The statement said that the conference’s real challenge does not lie in the issue of participation or boycott, but in the “fundamentally flawed central premise” from which it defines the war and formulates visions for ending it. It stressed that such characterizations “do not produce peace or stability, but rather lead to further polarization.”
The statement described the Berlin Conference as a continuation of the Paris and London conferences, following the “same flawed approach,” stressing that this series of conferences has done nothing but “reward militias and their supporters and provide them with a platform.”

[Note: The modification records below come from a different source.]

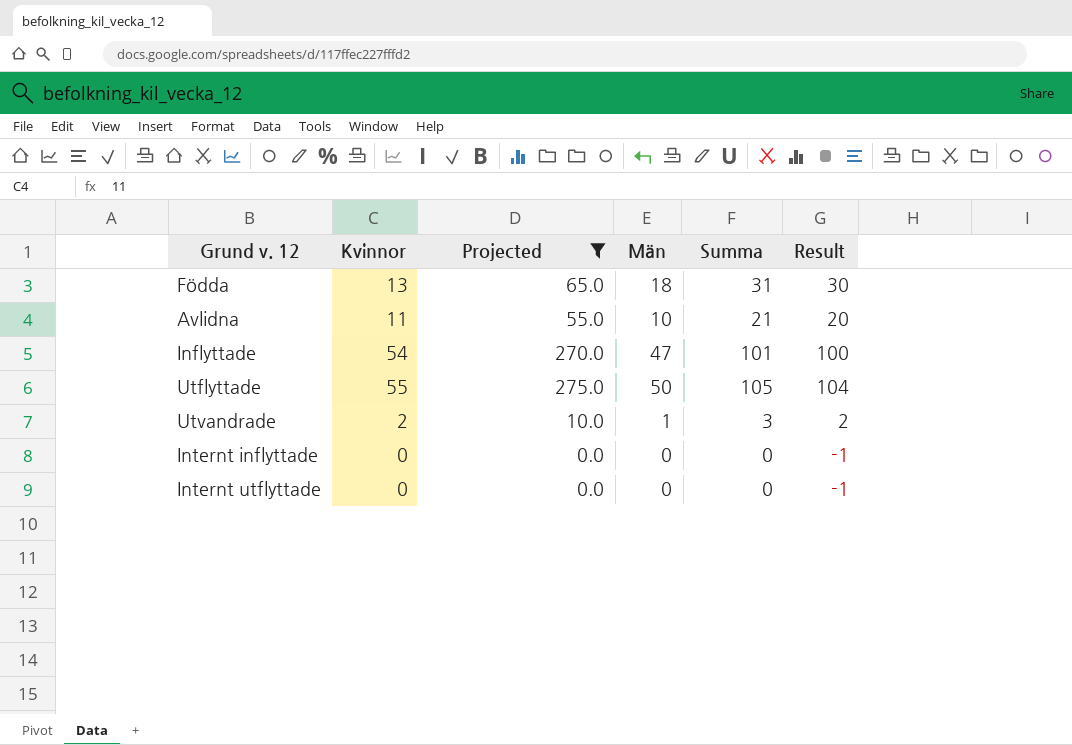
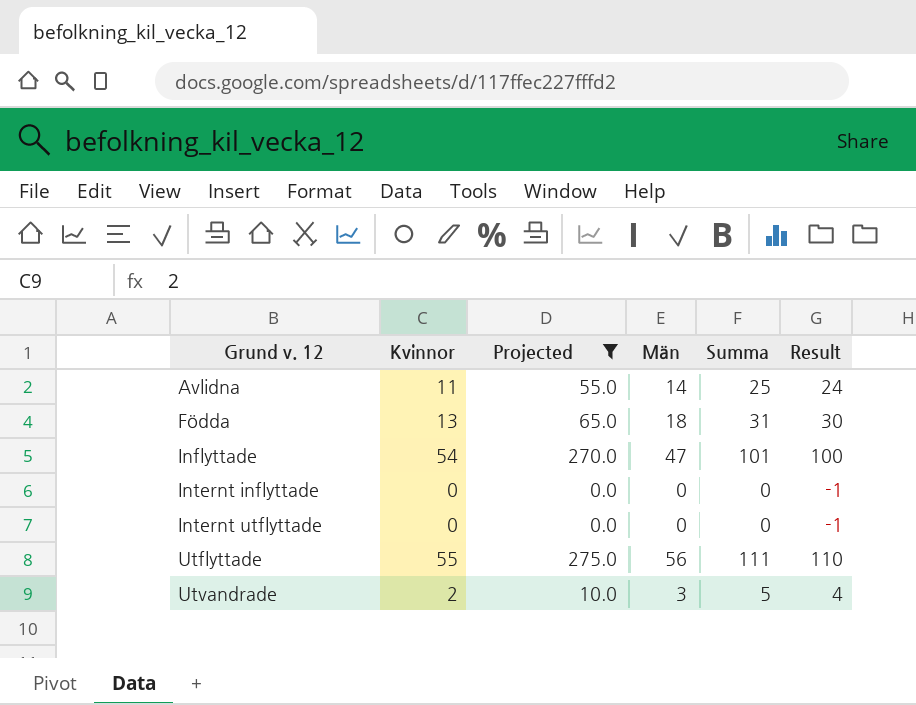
row order: none -> Grund v. 12 ascending
Avlidna | Män: 10 -> 14
Avlidna | Summa: 21 -> 25
Avlidna | Result: 20 -> 24
Utflyttade | Män: 50 -> 56
Utflyttade | Summa: 105 -> 111
Utflyttade | Result: 104 -> 110
Utvandrade | Män: 1 -> 3
Utvandrade | Summa: 3 -> 5
Utvandrade | Result: 2 -> 4

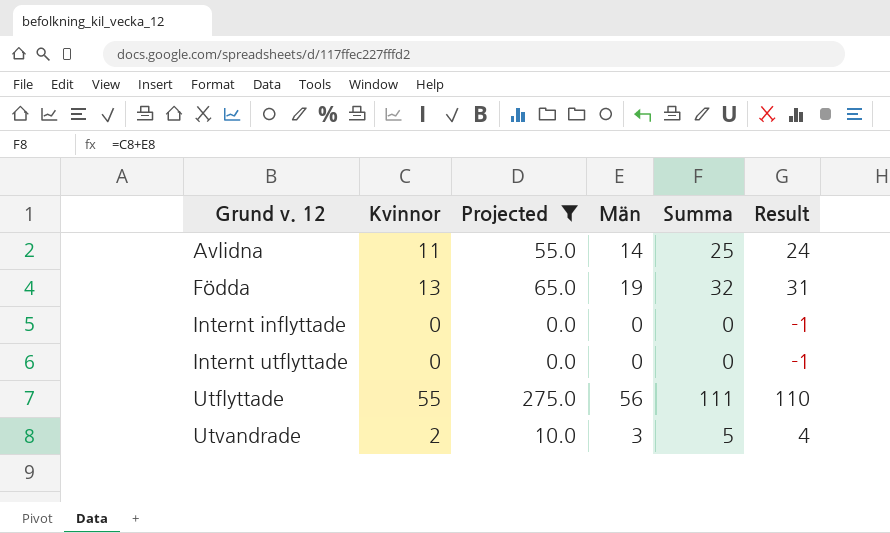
row Inflyttade: 54 | 270.0 | 47 | 101 | 100 -> none
Födda | Män: 18 -> 19
Födda | Summa: 31 -> 32
Födda | Result: 30 -> 31

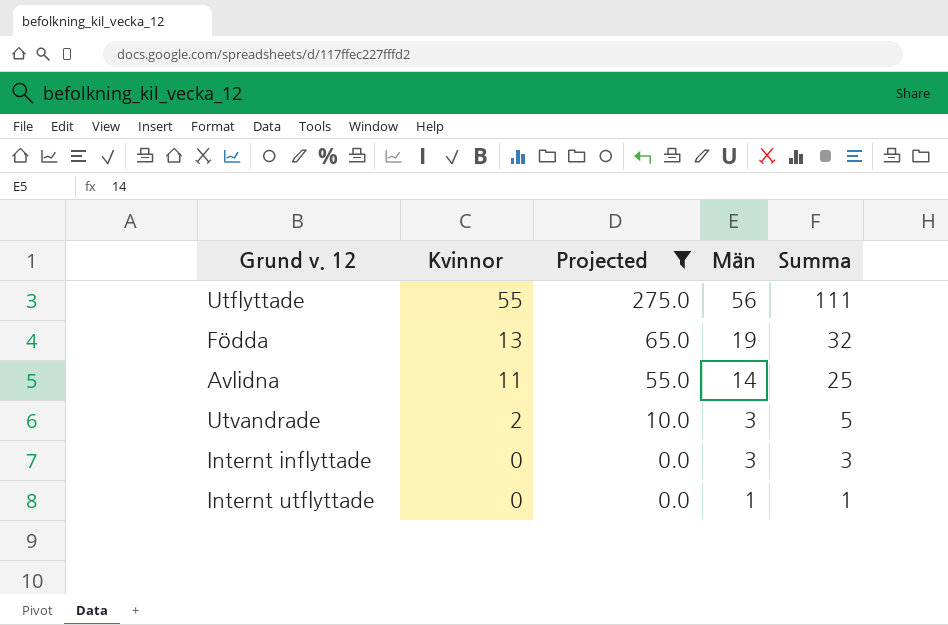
row order: Grund v. 12 ascending -> Kvinnor descending
column Result | formula: [Summa] - 1 -> none
Internt inflyttade | Män: 0 -> 3
Internt inflyttade | Summa: 0 -> 3
Internt utflyttade | Män: 0 -> 1
Internt utflyttade | Summa: 0 -> 1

In contrast, the Sudanese government affirmed its openness to serious peace initiatives carried out in consultation and coordination with it, referring to the peace initiative presented by the Prime Minister before the UN Security Council in December 2025. It stated that any initiative that does not respect Sudan’s sovereignty and territorial integrity would be “rejected and deemed unacceptable.”
The statement came on the same day the third Berlin Conference on Sudan convened, hosted on April 15, 2026, by Germany, the African Union, the European Union, France, the United Kingdom, and the United States.
Khartoum had already expressed its rejection of the conference since its announcement in January and delivered an official memorandum to the German Foreign Ministry on April 10 through its ambassador in Berlin, outlining its position of refusal.
The Berlin Conference comes within a series of international conferences on Sudan that followed the outbreak of war in April 2023, preceded by the Paris 2024 and London 2025 conferences, both of which failed to reach a ceasefire or a political settlement.